The recent crypto market turmoil on October 10 marked the largest liquidation event in history, with over $19 billion wiped out in leveraged positions. Newly obtained forensic orderbook data sheds light on how an oracle vulnerability on Binance contributed to the unprecedented crash, particularly affecting the USDE stablecoin and related pegged tokens.

Largest Liquidation in Crypto History

According to CoinGlass data, the October 10 event triggered a $65 billion decline in open interest, dwarfing previous major liquidation cascades. For comparison, the COVID-19 market crash led to $1.2 billion in liquidations, while the FTX collapse recorded $1.6 billion. This latest crash underscores the extreme fragility that remains in highly leveraged crypto markets.
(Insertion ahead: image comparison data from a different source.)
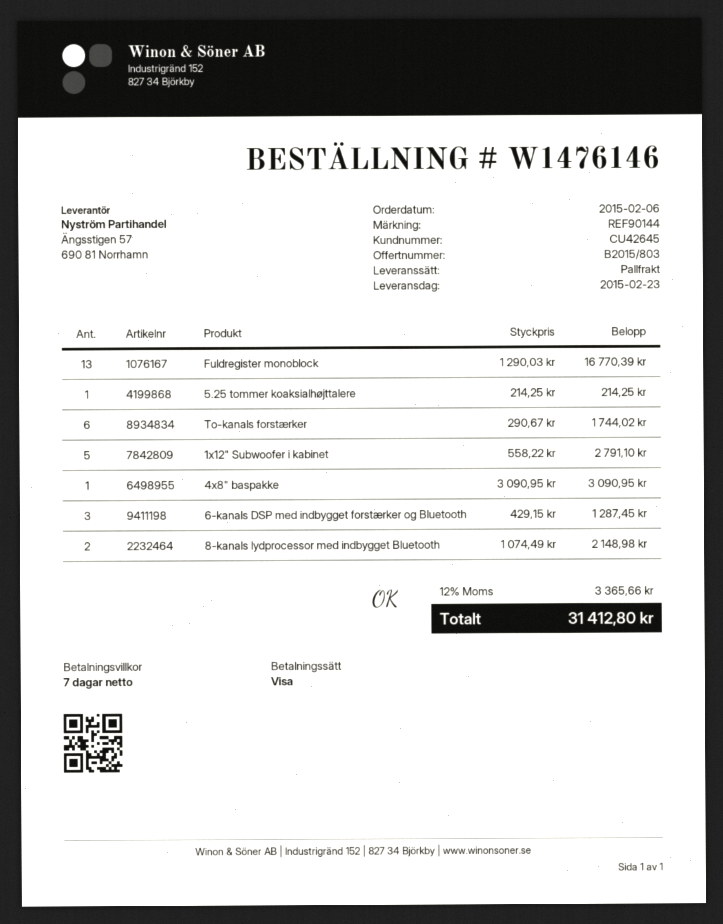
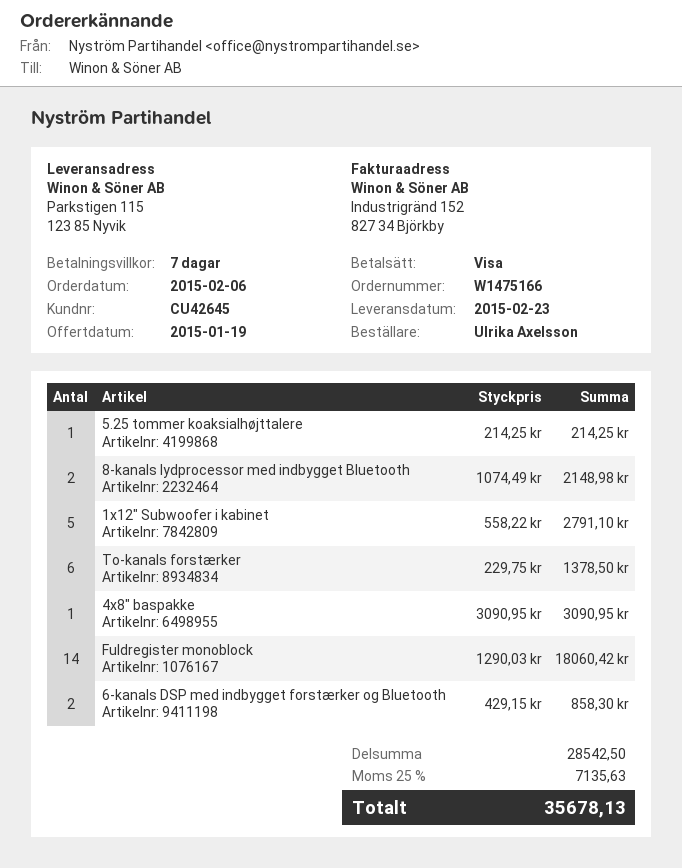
order number: W1476146 -> W1475166
Fuldregister monoblock: 13 x 1290.03 = 16770.39 -> 14 x 1290.03 = 18060.42
To-kanals forstærker: 6 x 290.67 = 1744.02 -> 6 x 229.75 = 1378.50
6-kanals DSP med indbygget forstærker og Bluetooth: 3 x 429.15 = 1287.45 -> 2 x 429.15 = 858.30
tax: 12% = 3365.66 -> 25% = 7135.63
total: 31412.80 -> 35678.13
Investigators point to weaknesses in Binance’s pricing oracles as a primary factor. Collateral values for three pegged tokens—USDE, bnSOL, and wBETH—were determined internally via Binance’s orderbook rather than an external oracle. This setup exposed users of Binance’s “Unified Accounts” feature to heightened liquidation risk during periods of market stress.

USDE alone contributed roughly $346 million to cascading liquidations, compared with $169 million from wBETH and $77 million from bnSOL. The rapid withdrawal of buy-side liquidity on the stablecoin pair raises questions of whether the event was partially coordinated, though evidence remains inconclusive.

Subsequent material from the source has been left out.